Meteorological history
- Formed: February 2, 1995
- Dissipated: February 6, 1995

Category 2 "Minor" winter storm
- Regional snowfall index: 4.28 (NOAA)
- Highest winds: 75 mph (120 km/h)
- Lowest pressure: 962 mbar (28.4 inHg)

= February 1995 nor'easter =

Significant extratropical cyclone

The February 1995 nor'easter was a significant nor'easter that impacted the Mid-Atlantic and New England regions of the United States around the beginning of the month. It was the only major nor'easter of the 1994–1995 winter.

==Synoptic history==

The initial low pressure area tracked eastward from the southern Great Plains on February 2. Gradually intensifying, it was situated over eastern Kentucky by 0000 UTC on February 4. As the system entered West Virginia, a secondary low began to develop over South Carolina. The new low quickly deepened, and absorbed the primary low over West Virginia into its expanding and strengthening circulation. It continued to rapidly mature as it moved northward from eastern Maryland, and it hugged the coast as it moved northeastward towards southern New England.

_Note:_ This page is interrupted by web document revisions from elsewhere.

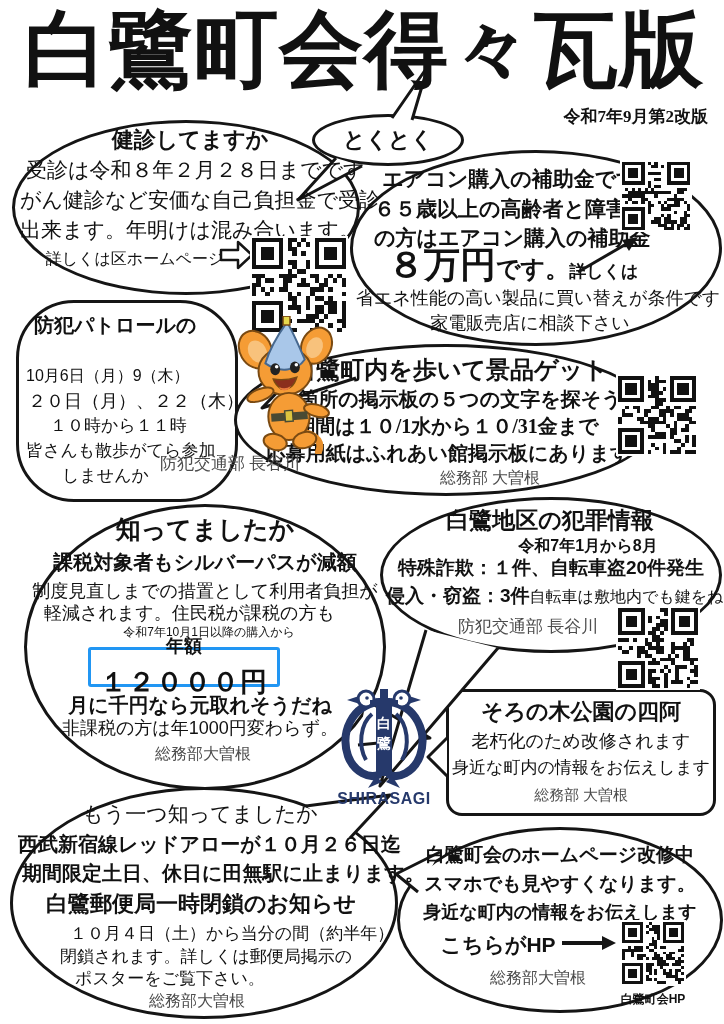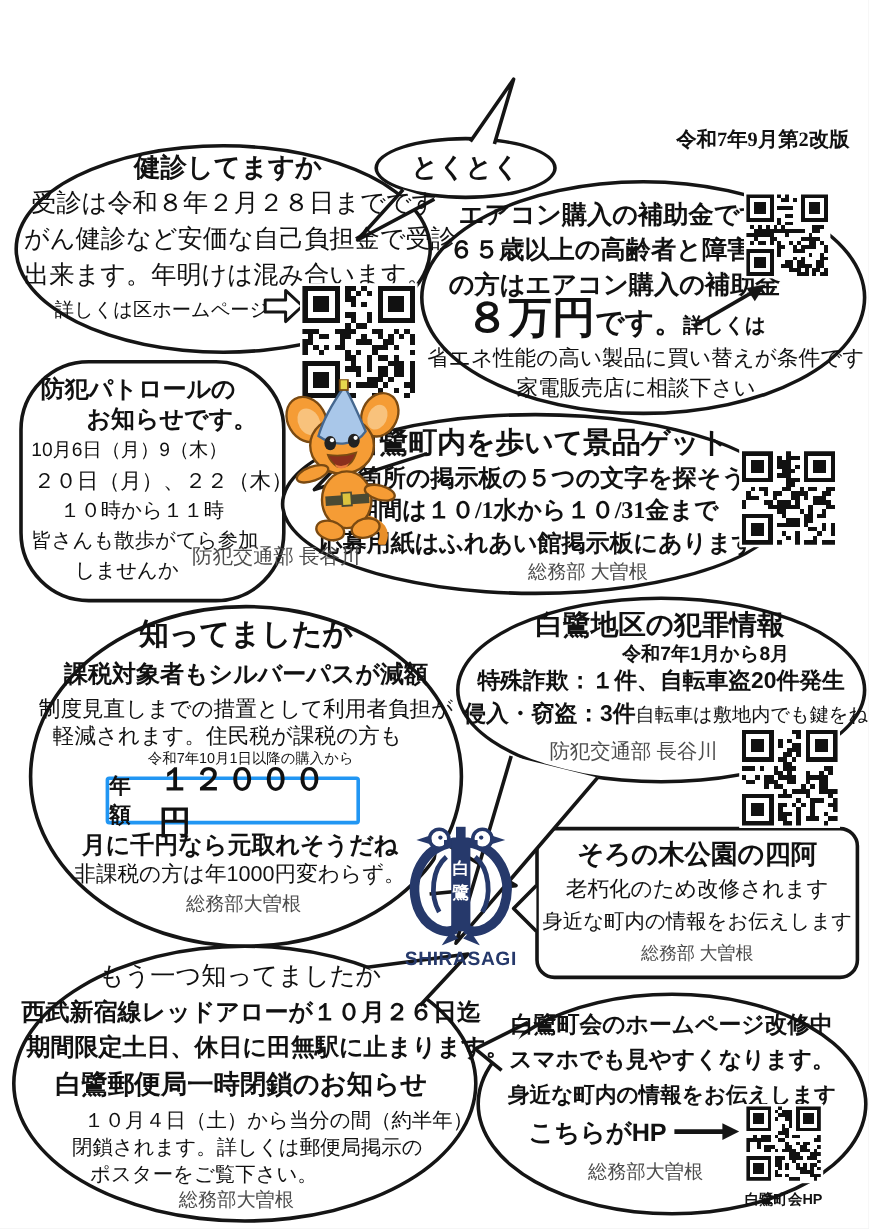--- a/index.html
+++ b/index.html
@@ -26,6 +26,7 @@
 
 <div id="page">
 
+  <div class="t serif b" style="left:24px;top:4px;width:690px;font-size:84px;letter-spacing:1px;line-height:1.1;">白鷺町会得々瓦版</div>
   <div class="t serif b" style="left:508px;top:107px;width:200px;font-size:17px;text-align:right;">令和7年9月第2改版</div>
 
   <div class="bubble ellipse" style="left:350px;top:150px;width:372px;height:196px;"></div>

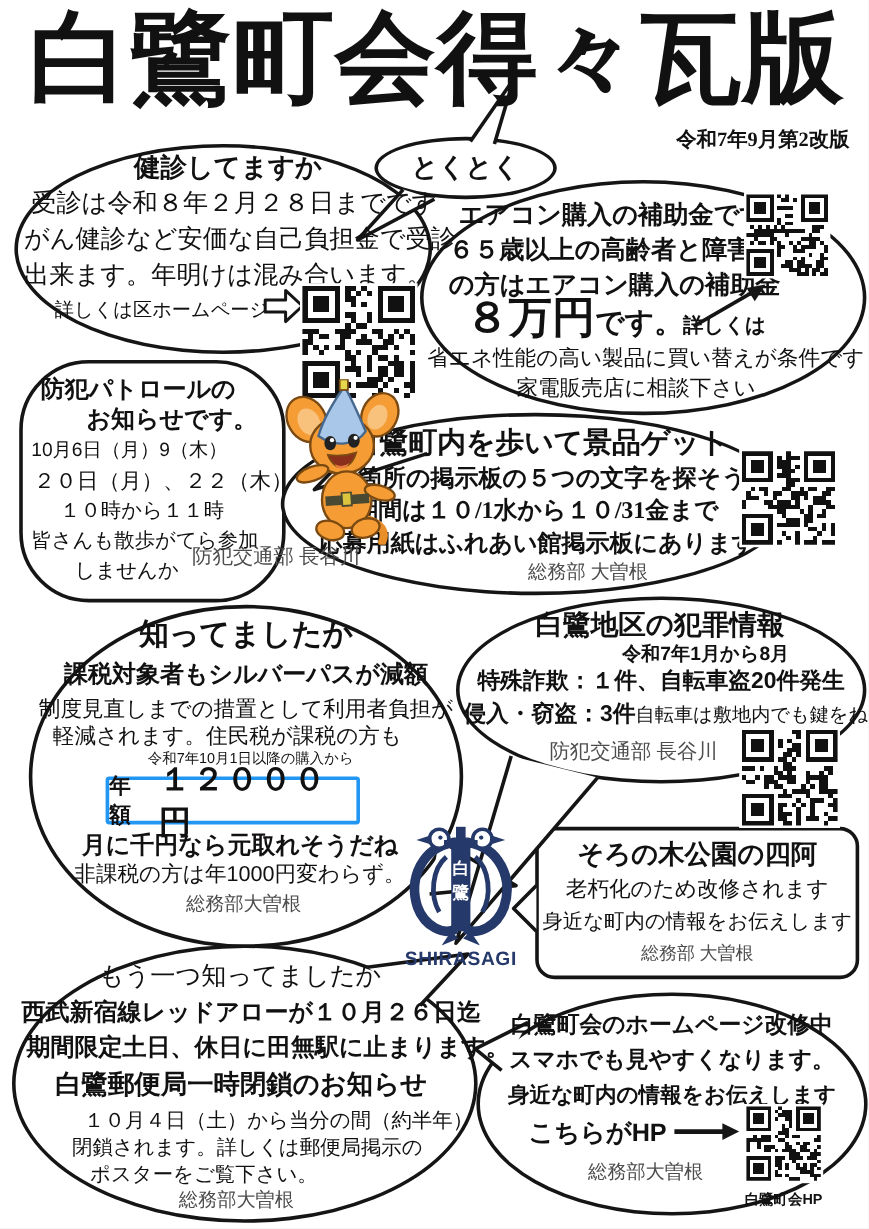--- a/index.html
+++ b/index.html
@@ -322,7 +322,6 @@
       </svg></div>
 
   <div class="t b sans" style="left:34px;top:313px;width:190px;font-size:20px;">防犯パトロールの</div>
-  <div class="t b sans" style="left:72px;top:338px;width:160px;font-size:20px;">お知らせです。</div>
   <div class="t sans" style="left:26px;top:366px;width:200px;font-size:16px;">10月6日（月）9（木）</div>
   <div class="t sans" style="left:28px;top:391px;width:200px;font-size:18px;">２０日（月）、２２（木）</div>
   <div class="t sans" style="left:50px;top:416px;width:160px;font-size:17px;">１０時から１１時</div>

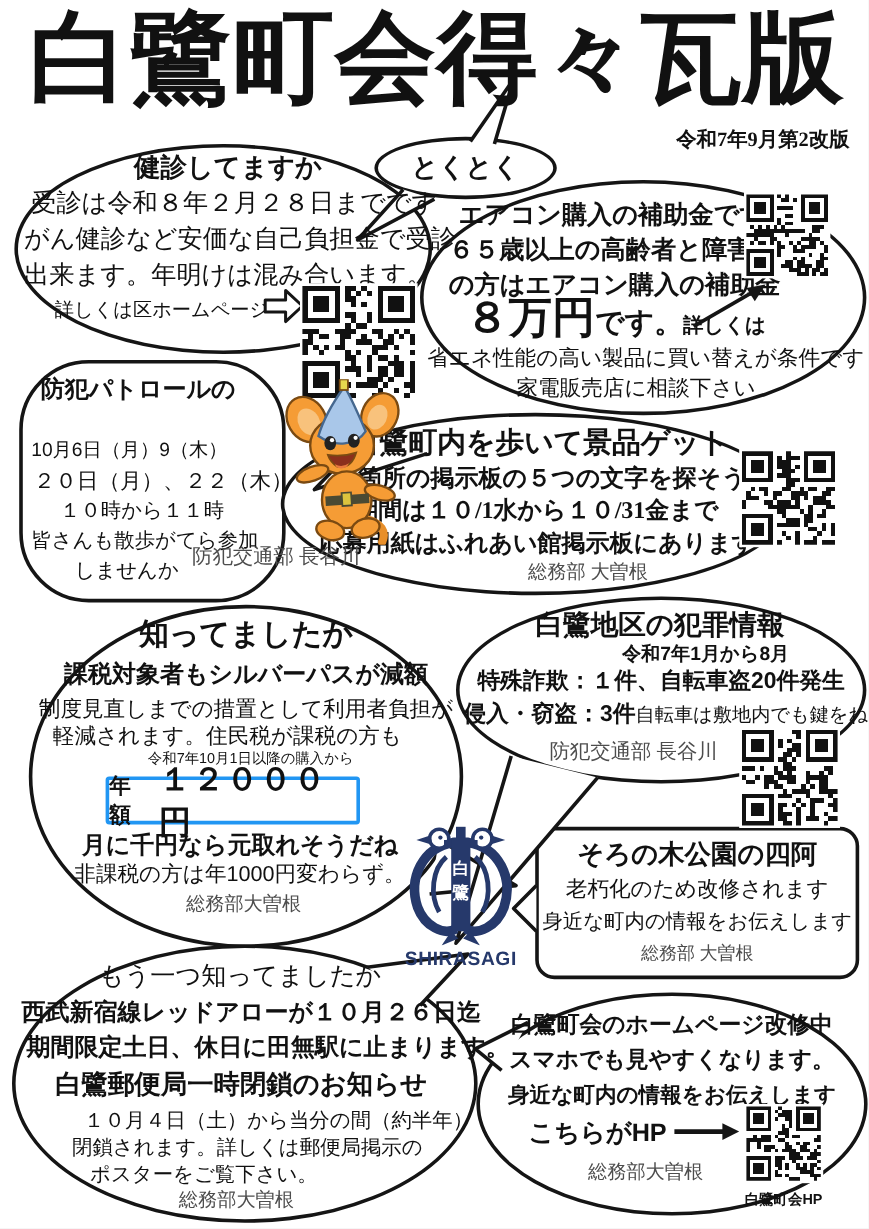--- a/index.html
+++ b/index.html
@@ -492,7 +492,7 @@
   <div class="t sans c" style="left:30px;top:581px;width:350px;font-size:18px;">制度見直しまでの措置として利用者負担が</div>
   <div class="t sans" style="left:44px;top:603px;width:330px;font-size:18px;">軽減されます。住民税が課税の方も</div>
   <div class="t sans" style="left:44px;top:625px;width:330px;font-size:12px;text-align:center;">令和7年10月1日以降の購入から</div>
-  <div class="price-box" style="left:88px;top:647px;width:212px;height:40px;">
+  <div class="price-box" style="left:88px;top:647px;width:192px;height:40px;flex-direction:column;">
     <span class="b sans" style="font-size:18px;">年額</span>
     <span class="b sans" style="font-size:27px;letter-spacing:1px;">１２０００円</span>
   </div>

The cyclone reached a strength of 980 millibars while located south of Long Island. It crossed eastern New England and reached its peak intensity, with a minimum barometric pressure of 962 mb and sustained winds of 75 mph (120 km/h), over eastern Maine. Prior to the nor'easter, an area of high pressure drifted southeastward from north of the Great Lakes, producing sufficient cold air to support snow throughout the Northeast. However, as the storm intensified, precipitation near the coast, including the major cities of Philadelphia, New York, and Boston, changed to rain. Due to the lack of a strong anticyclone at the surface, winds in association with the system were minimal until after the storm abated. Behind the nor'easter, high winds, sufficient to bring down trees and powerlines, occurred.

==Impact==
Snow from the nor'easter was heavy and widespread. Areas that picked up 10 in or more include Pennsylvania, New York, New Jersey, Connecticut, Massachusetts, Vermont, New Hampshire and Maine. Scattered reports of 20 in were received in upstate New York and northern Vermont. At Burlington, Vermont, 16.8 in of snow fell, beating the daily record of 8.7 in set in 1988. Overall, the event ranks as a category 2 on the Northeast Snowfall Impact Scale.

In Pennsylvania, the heaviest snow fell in Bucks County. Throughout the state, the number of traffic accidents was minimized due to the storm's arrival on a weekend. Three died of cardiac arrest after shoveling snow, and more than 100 people were hospitalized for chest pain. Several dozen more were injured after slipping and falling on ice, and 53 residents sustained snowblower-related injuries. At least 18 people were injured in nearby New Jersey, where the maximum snow accumulation was reported to be 16 in in Princeton. Along the coast, minor to moderate coastal flooding occurred, along with some beach erosion. Some areas lost power for several hours due to downed power lines caused by fallen tree branches. The cyclone also produced heavy snow and coastal flooding in New York.